__EXERCISE__
The answer must consist of each line of the records below that contains the string "barcode".

(Records contained in a dataset)
++++

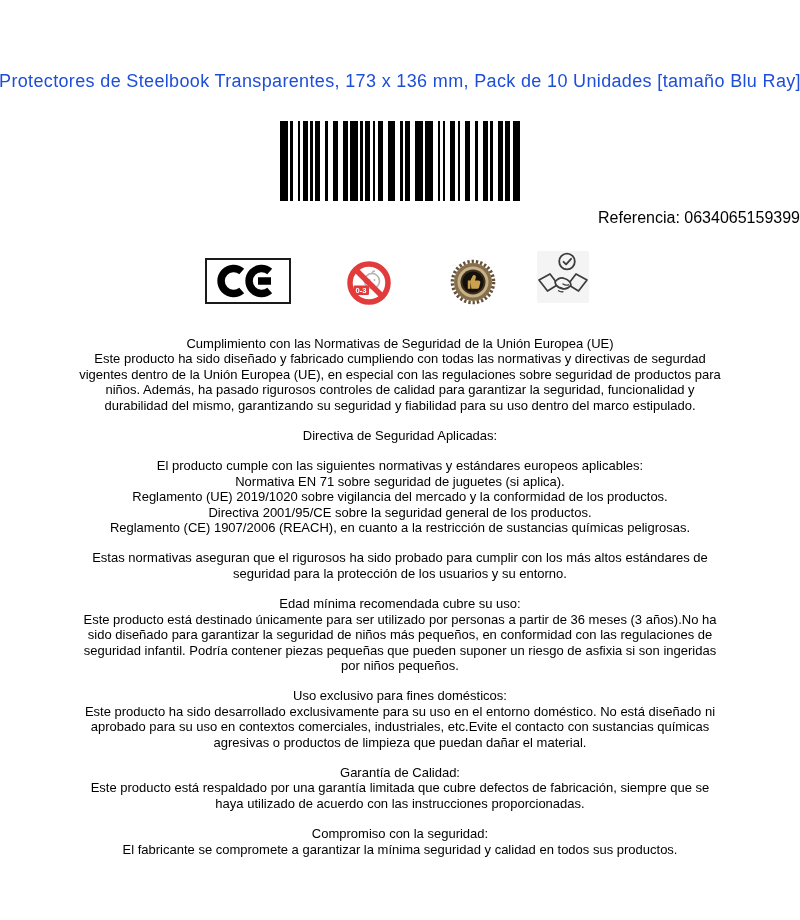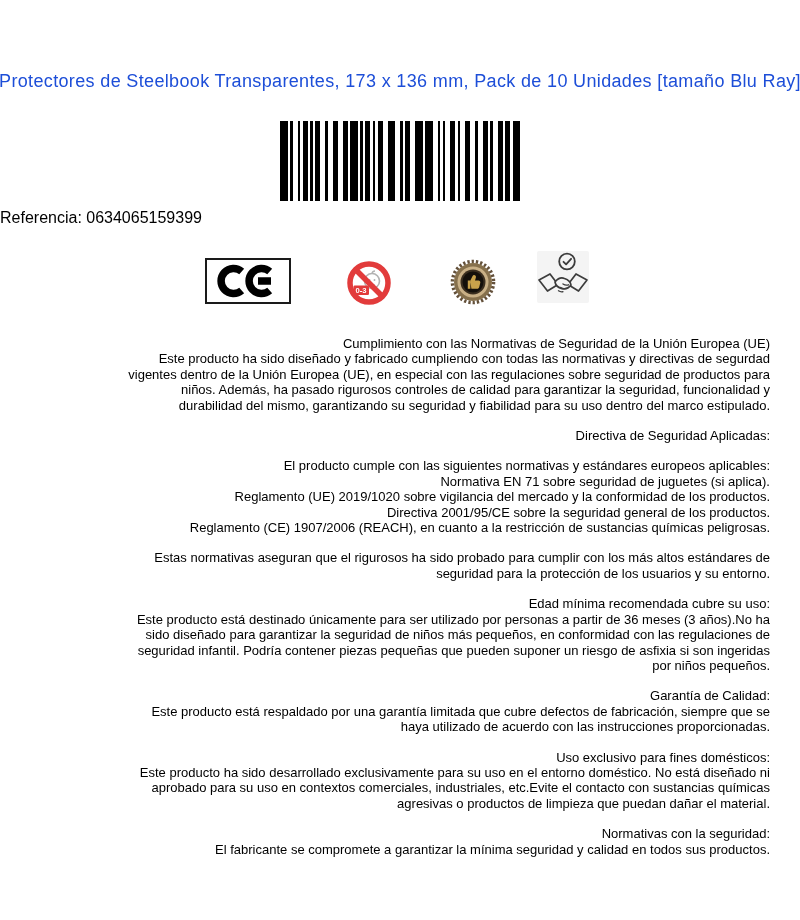--- a/index.html
+++ b/index.html
@@ -16,7 +16,7 @@
   #barcode-bars .bar{background:#000;}
   #barcode-bars .sp{background:#fff;}
 
-  .reference{position:absolute;top:209px;left:0;width:800px;text-align:left;
+  .reference{position:absolute;top:209px;left:0;width:800px;text-align:right;
              font-size:16px;color:#000;}
 
   .icon{position:absolute;}

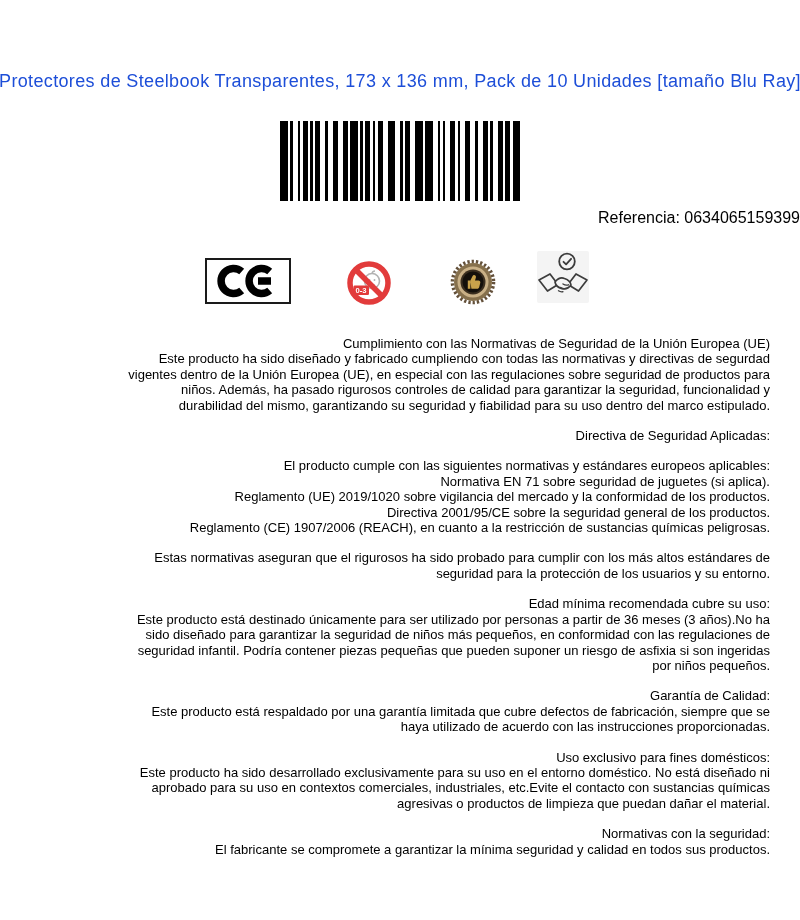--- a/index.html
+++ b/index.html
@@ -30,7 +30,7 @@
             font-size:13px;line-height:15.4px;text-align:center;color:#000;}
   .section{margin:0;}
   .section + .section{margin-top:15px;}
-  .section .hd,.section .bd{white-space:pre-line;text-align:right;}
+  .section .hd,.section .bd{white-space:pre-line;}
 </style>
 </head>
 <body>

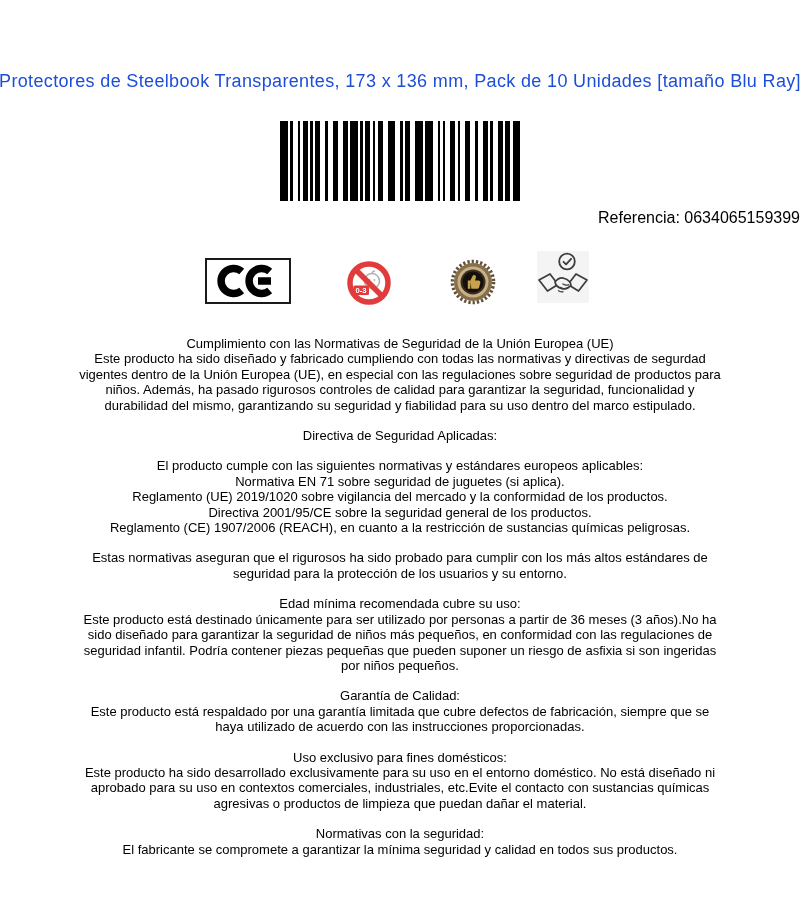--- a/index.html
+++ b/index.html
@@ -194,12 +194,6 @@
   </div>
 
   <div class="section">
-    <div class="hd">Garantía de Calidad:</div>
-    <div class="bd">Este producto está respaldado por una garantía limitada que cubre defectos de fabricación, siempre que se
-haya utilizado de acuerdo con las instrucciones proporcionadas.</div>
-  </div>
-
-  <div class="section">
     <div class="hd">Uso exclusivo para fines domésticos:</div>
     <div class="bd">Este producto ha sido desarrollado exclusivamente para su uso en el entorno doméstico. No está diseñado ni
 aprobado para su uso en contextos comerciales, industriales, etc.Evite el contacto con sustancias químicas
@@ -207,6 +201,12 @@
   </div>
 
   <div class="section">
+    <div class="hd">Garantía de Calidad:</div>
+    <div class="bd">Este producto está respaldado por una garantía limitada que cubre defectos de fabricación, siempre que se
+haya utilizado de acuerdo con las instrucciones proporcionadas.</div>
+  </div>
+
+  <div class="section">
     <div class="hd">Normativas con la seguridad:</div>
     <div class="bd">El fabricante se compromete a garantizar la mínima seguridad y calidad en todos sus productos.</div>
   </div>

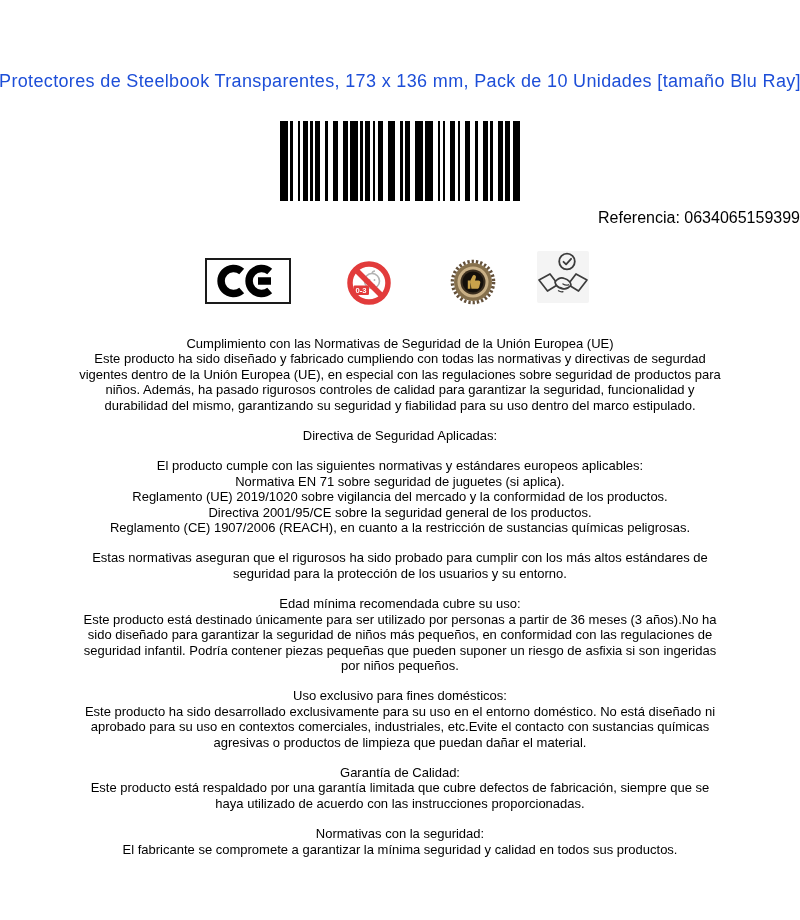--- a/index.html
+++ b/index.html
@@ -207,7 +207,7 @@
   </div>
 
   <div class="section">
-    <div class="hd">Normativas con la seguridad:</div>
+    <div class="hd">Compromiso con la seguridad:</div>
     <div class="bd">El fabricante se compromete a garantizar la mínima seguridad y calidad en todos sus productos.</div>
   </div>
 </div>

++++

__ANSWER AREA__
   #barcode-bars .bar{background:#000;}
   #barcode-bars .sp{background:#fff;}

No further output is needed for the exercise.